第25話
◆
何だ?
誰もが見ている前で、三つ目の石が川面に落ち、それきり静けさが戻ってきた。
「地震ではないようですね」
トピアの声に、四人の男たちが頷き、天井の割れ目に近い位置まで進み、上を見上げている。
何か、遠くで音がする。
「声のようです」
男の一人がそう言ってこちらを振り返る。その顔は明らかに緊張して強張っていた。
「落ち着きなさい」
そう言ったトピアの声も、緊張の気配がかすかに含まれていた。
「ここの守りを固めます。爪牙隊から一部隊を派遣して」
「人間がやってくるのですか?」
男のうちの一人が言いながらトピアの方を確認する。
カラカラと音を立てて、また小石が落ちてきて水音を上げて川面に落ちた。
全員がそちらをある種、悲壮な顔つきで見ていた。
俺だけが困惑していた。いや、別種の困惑、か。
人間がやってくる。
そう、地面が割れたのは物理的な現象で、例えば俺は、空間を飛び越えたわけじゃない。実際にできた地面の割れ目に落ちたのだ。なら、そこを安全に降りてくれば、人間は自然とこの地下世界へ辿り着ける。
ここが地上からどれだけ下った場所かは知らないけれど、ものすごく長いロープがあれば、それにぶら下がって降りてこられるかもしれない。
不意に男たちが一斉に短剣を抜いた。
「やめなさい!」
叫んだのはトピアだった。従者の少女を振り払うように、足早に俺のそばに来ると、まっすぐに横に立った。

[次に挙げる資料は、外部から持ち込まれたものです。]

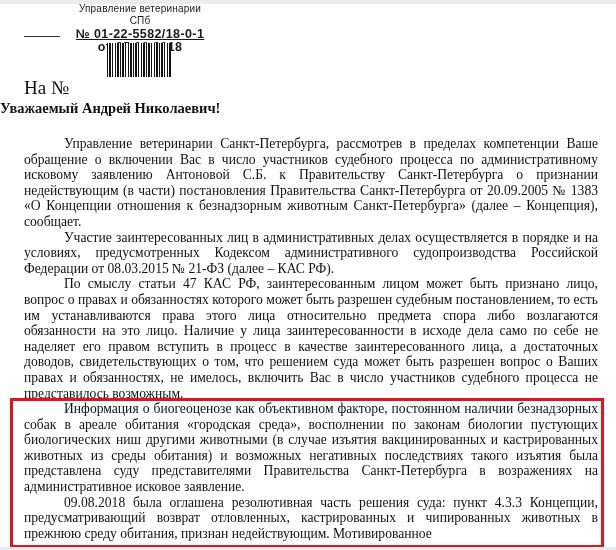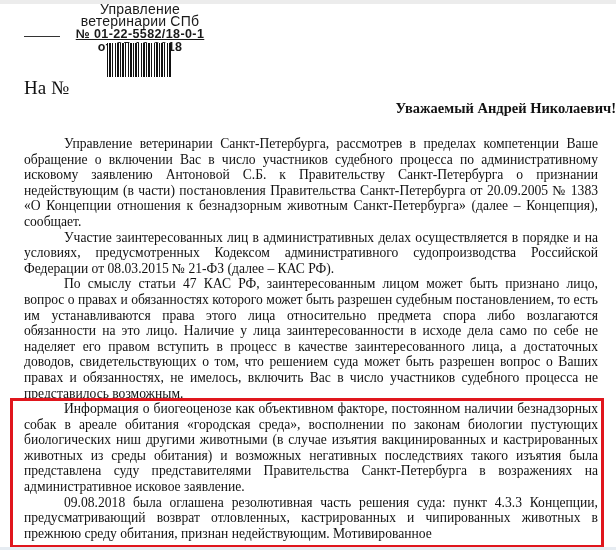"Управление ветеринарии СПб" .stamp .org { font-size: 14px -> 10px }
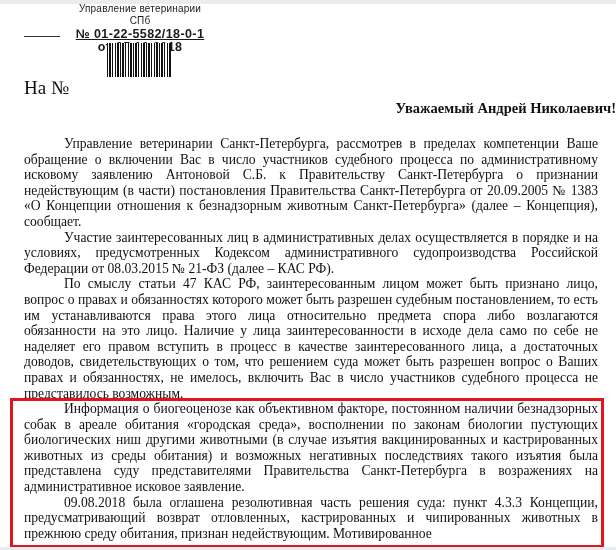"Уважаемый Андрей Николаевич!" .salutation { text-align: right -> left }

「スペースさんは何も悪くありません。彼が地上と地下を結びつけたわけでもない。わかっているでしょう、あなたたちだって」
男たちは気圧された様子で、それぞれの反応をした後、短剣を鞘へ戻した。
「いいですか、スペースさんを殺したところで何も変わりません。今は、人間とどのように接するか、考えるべきです」
冷静な口調に聞こえるが、トピアが方策を頭の中で探しているのははっきりしていた。
男の一人が声をあげた。
「人間は争いを好むと聞きます。我々を殺戮するかもしれません。それならここで人間どもを皆殺しにするべきです」
「それこそまさに、争いを好む行為でしょう。我々は、人間と友好関係を結べるはずです」
トピアがそう言っても、男たちは納得しきれないようだった。
その彼らに、トピアがどこか今までと違う口調で言った。
「今も、人の剣と獣の剣が、地上と地下を隔てています。あの二つがある限り、私たちは共存できるはずなのです」
人の剣? 獣の剣?
俺の知らない単語だったが、まさか今、ここで解説を頼める感じではない。
「とにかく、ここは封鎖しましょう。それと、スペースさんはこうなっては、ここで獣と人間との橋渡しになってもらうしかありません」
このトピアの発言にも、男の一人が反論した。
「その人間をそこまで信用なさるのですか? その男が我々を罠に嵌める、罠に嵌めるために友好的に振る舞っている、そういうことはないのですが。潜入して工作をするというのが、そもそもの人間の計画かもしれません」
「彼がここに来て長い時間が過ぎています。それまで何の通信もできなければ、安否も確認できないのに、一人だけの間者のようなものを送り込むなど、意味が分かりませんよ。落ち着きなさい。すぐに何かがあるわけではないのですから」
最後までトピアは冷静だった。
男たちは反論を諦め、足早に洞窟を出て行った。トピアもそれに続く。
少しするとさっきの男たちよりわずかに若い男が洞窟に一人で入ってきた。彼は苦笑いという感じで俺の前へ来ると、さっと握手の手を差し出してきた。
「僕はユッカム。実はずっと、きみの見張りをしていた」
スペースです、と名乗って、俺は彼、ユッカムの手を握った。
「困ったことになったなぁ。人間と戦争とは」
「まだ戦争になるとは決まってませんよ、ユッカムさん」
「どうだかな。人間と俺たちは、もう千年近く、顔も合わせていない。あんたが千年ぶりの対面だったわけだが、どうもあまり歓迎もできないらしい。あんたも兵士だったらしいし」
すっとユッカムが頭上を見上げた。
「あそこから兵士がやってきて、僕たちと戦って、それで何が残ると思う? 僕は何も残らない気がするよ」
彼の言葉に俺は何も言えなかった。
戦って何かを勝ち取ることはできる。でもそれまでに多くの者が犠牲になる。それでは何かを勝ち取ったところで、意味はないだろう。
しかし、何も勝ち取れないのでは、つまりは敗北だ。
しばらく二人で静かな空間に佇んでいた。洞窟の入り口の方で足音がする。爪牙隊という獣たちの兵士たちがやってきたのだろう。
不吉なものがまとわりついてくるけれど、俺はそれを無視した。